TASK DIRECTIONS:
Look through the records that follow and state how many lines hold the word "Temp", without adding anything.

DATA RECORDS:
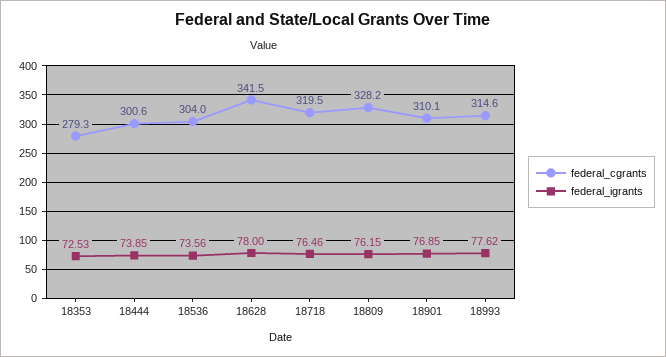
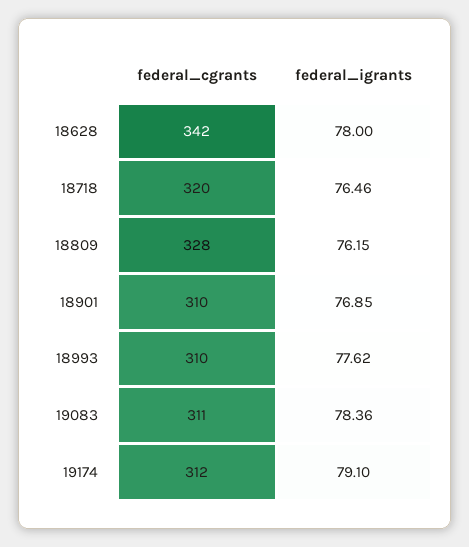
federal_cgrants, 18353: 279.3 -> none
federal_igrants, 18353: 72.53 -> none
federal_cgrants, 18444: 300.6 -> none
federal_igrants, 18444: 73.85 -> none
federal_cgrants, 18536: 304 -> none
federal_igrants, 18536: 73.56 -> none
federal_cgrants, 18993: 314.6 -> 310
federal_cgrants, 19083: none -> 311
federal_igrants, 19083: none -> 78.36
federal_cgrants, 19174: none -> 312
federal_igrants, 19174: none -> 79.1

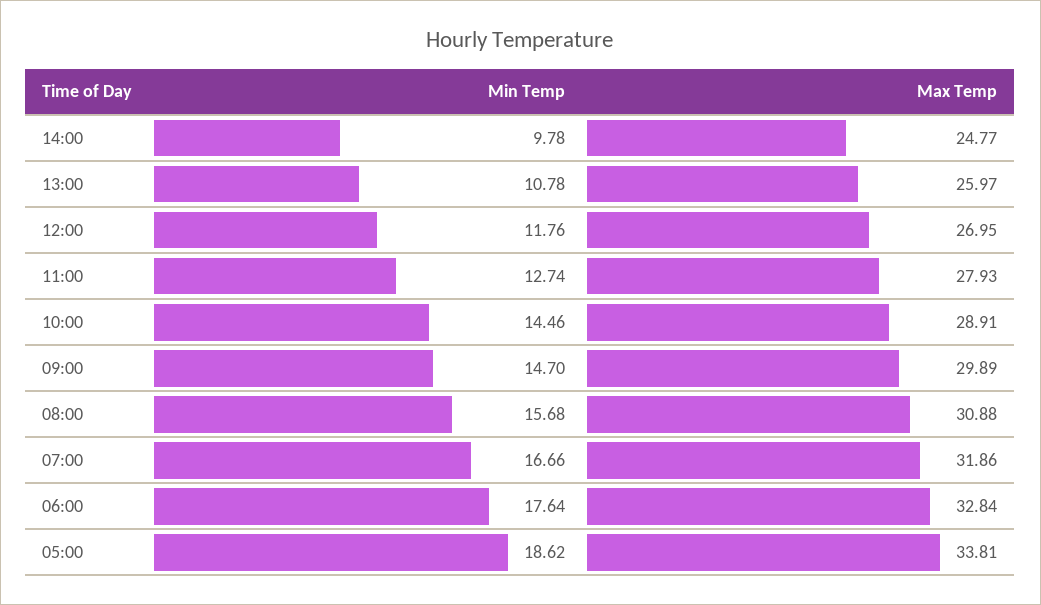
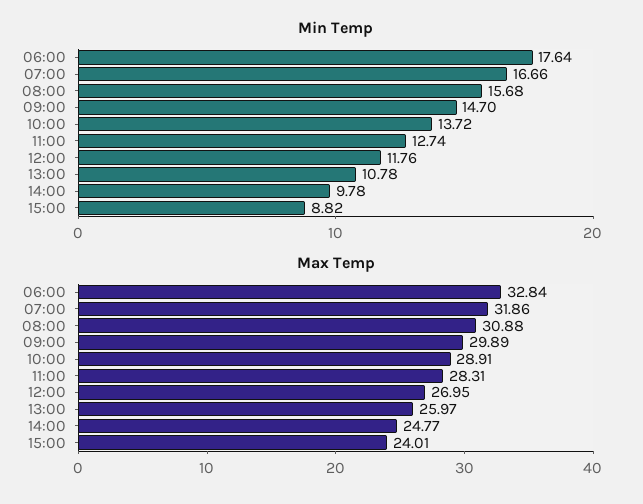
Max Temp, 11:00: 27.93 -> 28.31
Min Temp, 10:00: 14.46 -> 13.72
Min Temp, 05:00: 18.62 -> none
Max Temp, 05:00: 33.81 -> none
Min Temp, 15:00: none -> 8.82
Max Temp, 15:00: none -> 24.01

ANSWER TO THE EXERCISE:
6